As with all such incidents, the accuser is always right and the accused is always wrong. Nobody even blinks an eye that pupils can report their teachers for that kind of incident, and nobody is much surprised some of the pupils add something extra. Like saying that the teacher said they stank, or their mothers are haram. Mohammedans never ever lie. Regardless their age. That’s a given. Politically correct as Dutch schools are, the teacher is suspended for at least another three months. The teacher is white and male, and said something politically incorrect. So what do you expect?
Now, in a more sane society this school would have to apologize to the teacher, give him a year’s salary in compensation, and he could start working in another school. Only we don’t live in a sane society. Of course the school board is always right, even if they are blatantly wrong. Dutch schools are all — very, very, very few exceptions — extremely politically correct. Why, they even take schoolchildren to climate demonstrations during school hours with the truant officers looking the other way.
This affair is current; what will happen nobody knows. It comes at exactly the right moment, though. On the 20th of March the Dutch go vote. Normally the provincial elections are the dullest and unimportant elections you can think of. But not this time. You see, our senators aren’t elected by the people. They are elected by the members of the provincial parliaments and the senate (a commission, that is) itself.

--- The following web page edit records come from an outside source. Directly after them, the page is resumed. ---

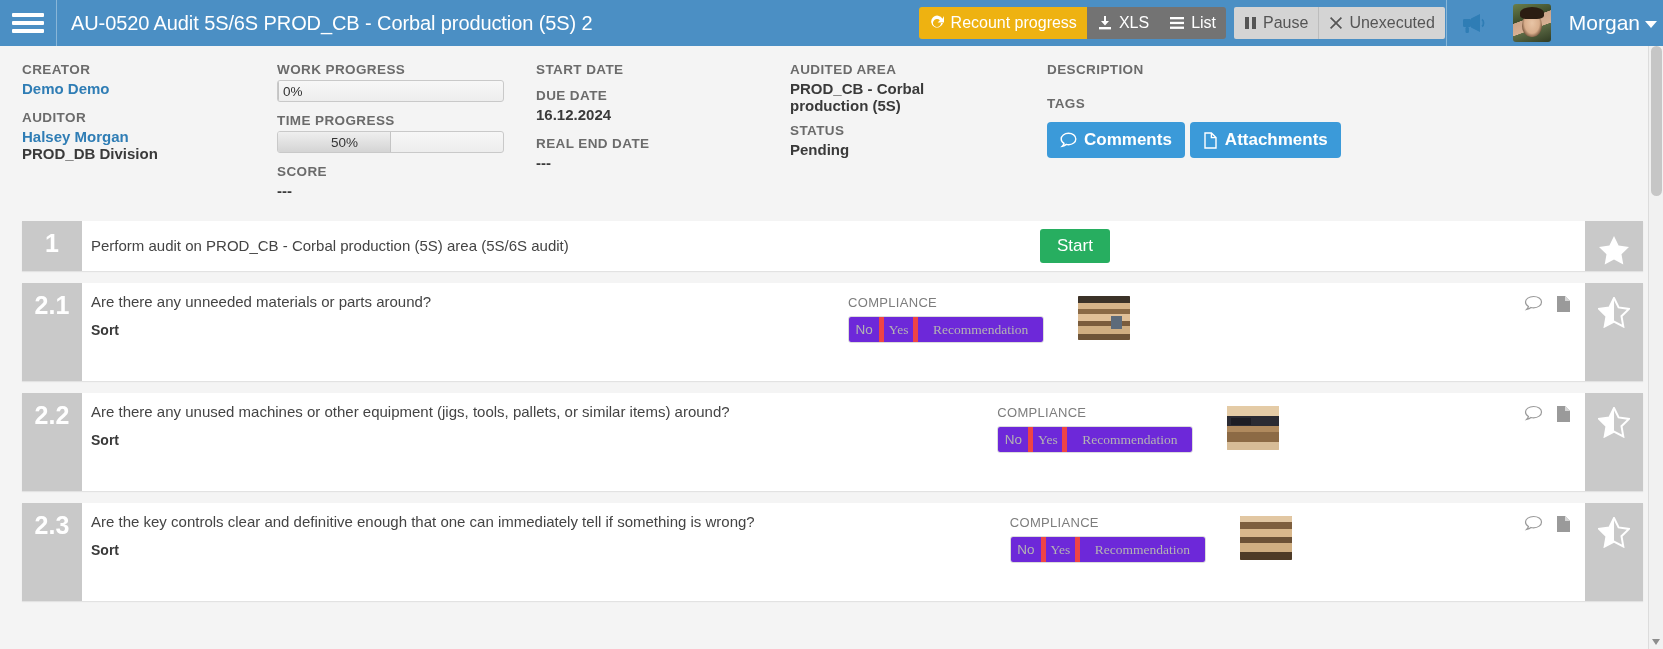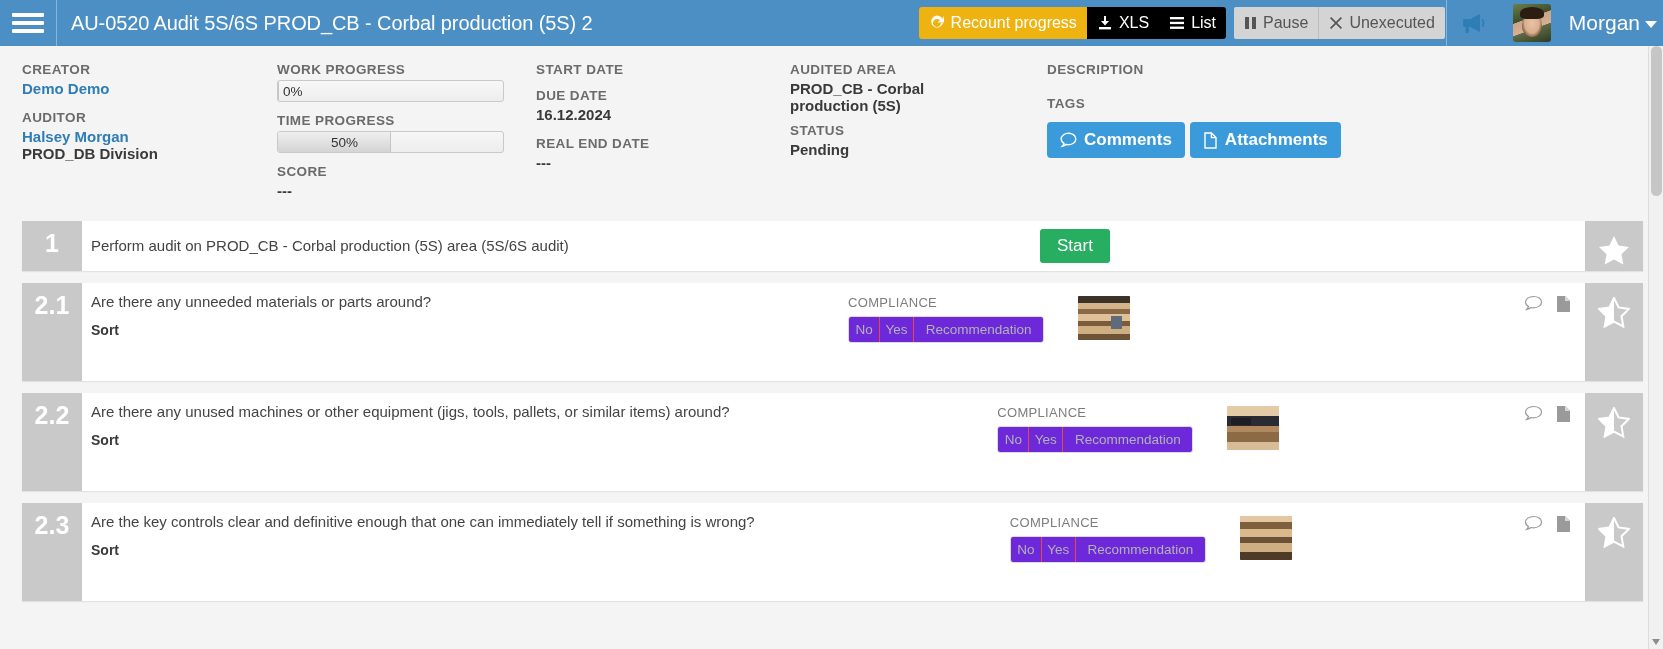--- a/index.html
+++ b/index.html
@@ -36,7 +36,7 @@
     white-space:nowrap;
   }
   .tbtn.yellow{ background:#eeb211; color:#fff; border-radius:3px 0 0 3px;}
-  .tbtn.blue{ background:#000000; color:#fff;}
+  .tbtn.blue{ background:#737373; color:#fff;}
   .tbtn.blue.last{ border-radius:0 3px 3px 0;}
   .grp2{ display:flex; margin-left:8px; border-radius:2px; overflow:hidden;}
   .tbtn.grey{ background:#d4d4d4; color:#555;}

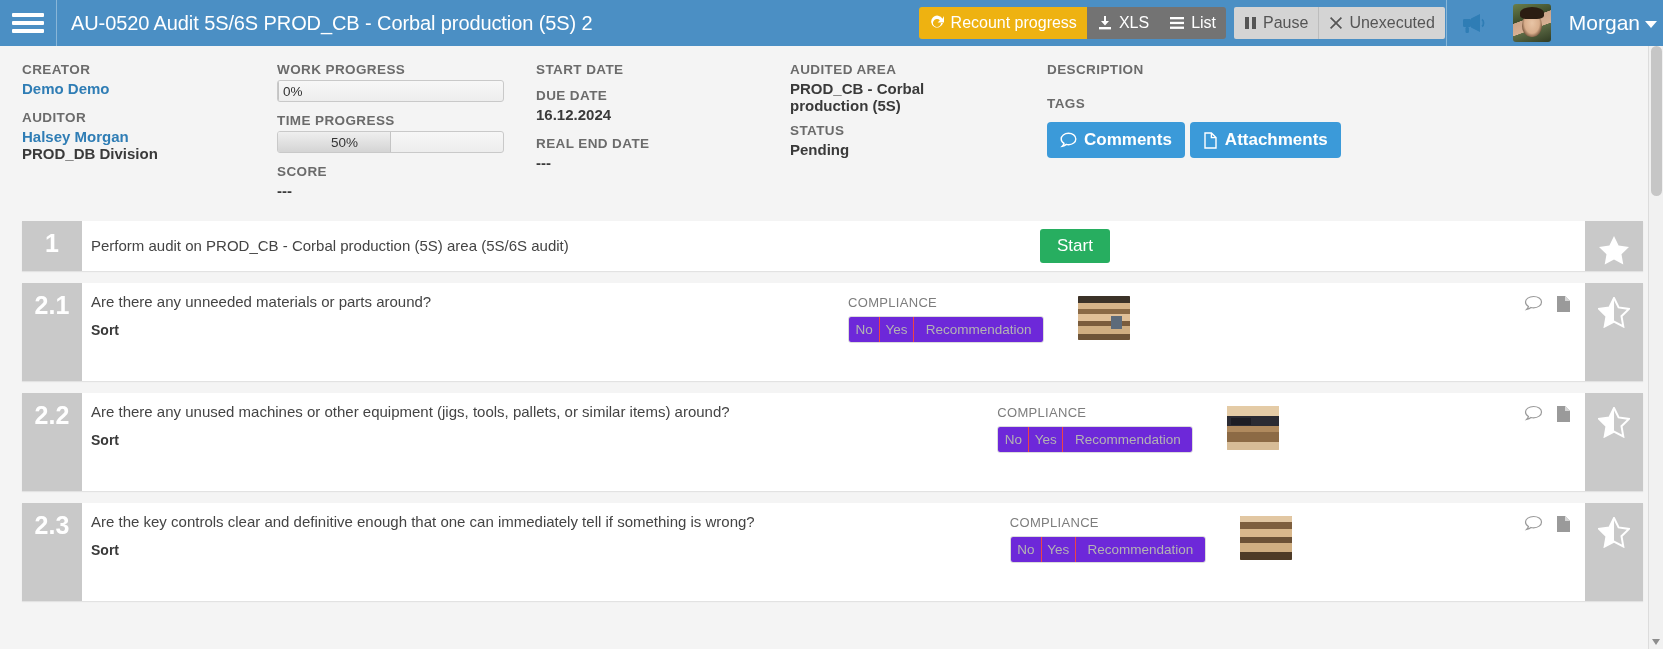--- a/index.html
+++ b/index.html
@@ -114,7 +114,7 @@
     font-size:13.5px; color:#b3b3b3; background:#6d28d9; cursor:pointer;
     border:none; font-family:"Liberation Sans", sans-serif;
   }
-  .cbtn + .cbtn{ border-left:1px solid #ef4444;}
+  .cbtn + .cbtn{ border-left:5px solid #ef4444;font-family:Liberation Serif, serif;}
   .cbtn.no{ width:30px;} .cbtn.yes{ width:34px;} .cbtn.rec{ flex:1 1 auto;}
   .thumbwrap{ width:90px; flex:0 0 90px; padding-top:13px;}
   .thumb{ width:52px; height:44px; border-radius:1px; overflow:hidden;}

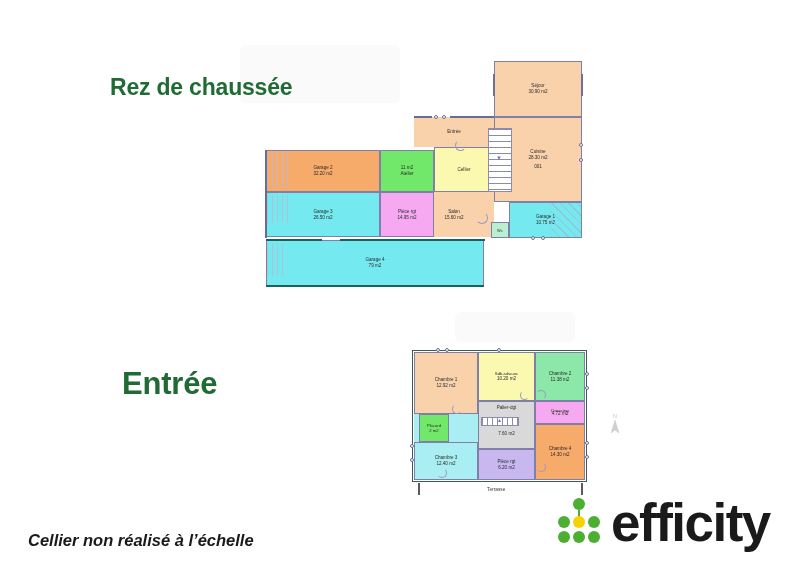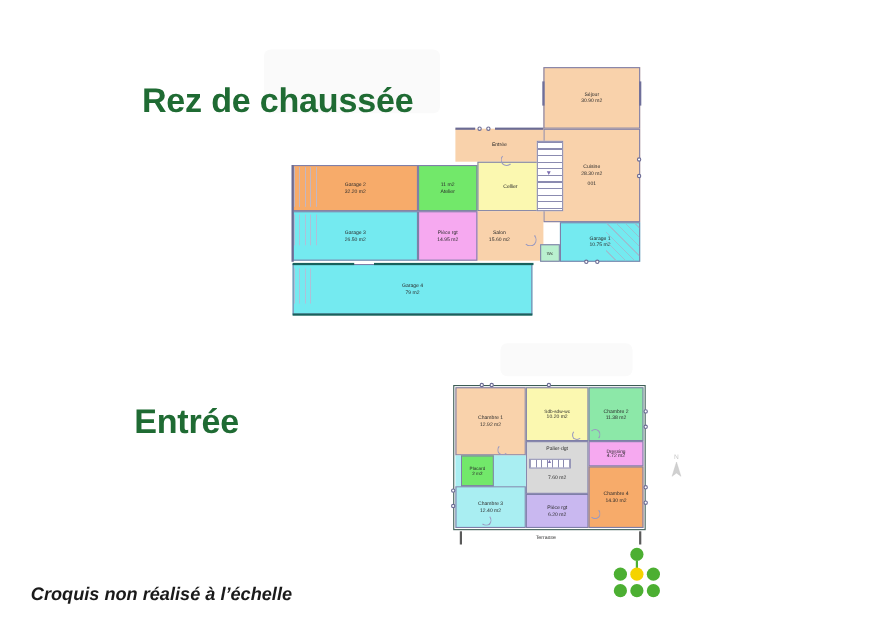--- a/index.html
+++ b/index.html
@@ -15,8 +15,8 @@
 
   
   .title-rdc {
-    position:absolute; left:129px; top:74px;
-    font-size:31px; font-weight:bold; color:#1f6b33;
+    position:absolute; left:110px; top:74px;
+    font-size:23px; font-weight:bold; color:#1f6b33;
     letter-spacing:-0.2px; white-space:nowrap;
   }
   .title-etage {

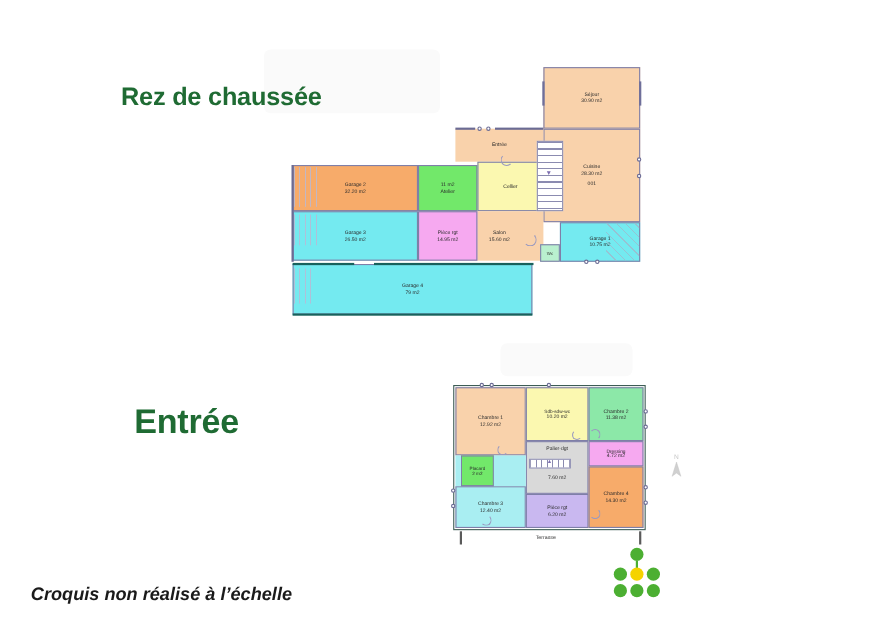--- a/index.html
+++ b/index.html
@@ -132,7 +132,7 @@
 
   <div class="title-rdc">Rez de chaussée</div>
   <div class="title-etage">Entrée</div>
-  <div class="footer-note">Croquis non réalisé à l’échelle</div>
+  <div class="footer-note">Cellier non réalisé à l’échelle</div>
 
   <div class="plan" style="left:0; top:0; width:800px; height:300px;">
 

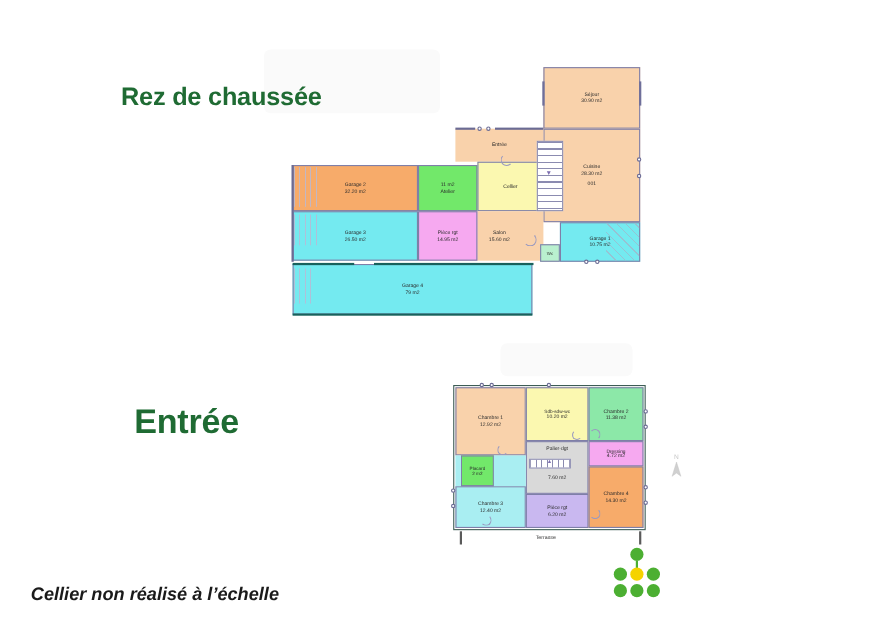--- a/index.html
+++ b/index.html
@@ -315,6 +315,7 @@
       <div class="dot" style="left:16px; top:33px;"></div>
       <div class="dot" style="left:31px; top:33px;"></div>
     </div>
+    <div class="logo-text">efficity</div>
   </div>
 
 </div>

So over to the elections, and why the dullest of them all is suddenly exciting. In The Netherlands we have a bicameral parliament, where Tweede Kamer (‘second chamber’ = house of representatives) makes the rules and the Eerste Kamer (‘first chamber’ = senate) approves them. Tweede Kamer members are elected directly in national elections but senators are choose indirectly by the Provinciale Staten (provincial parliament) members. And those elections are on the 20th of March.
The conservatives (VVD) “won” the last national elections. That is, they lost massively but not enough to be ousted. They were capable of forming the current conservative-liberal-Christian-progressive coalition. That’s a mouth full of everything available, and that’s what it took to keep the PVV out. It is also painfully close to a minority government in the Tweede Kamer. The majority is exactly one seat.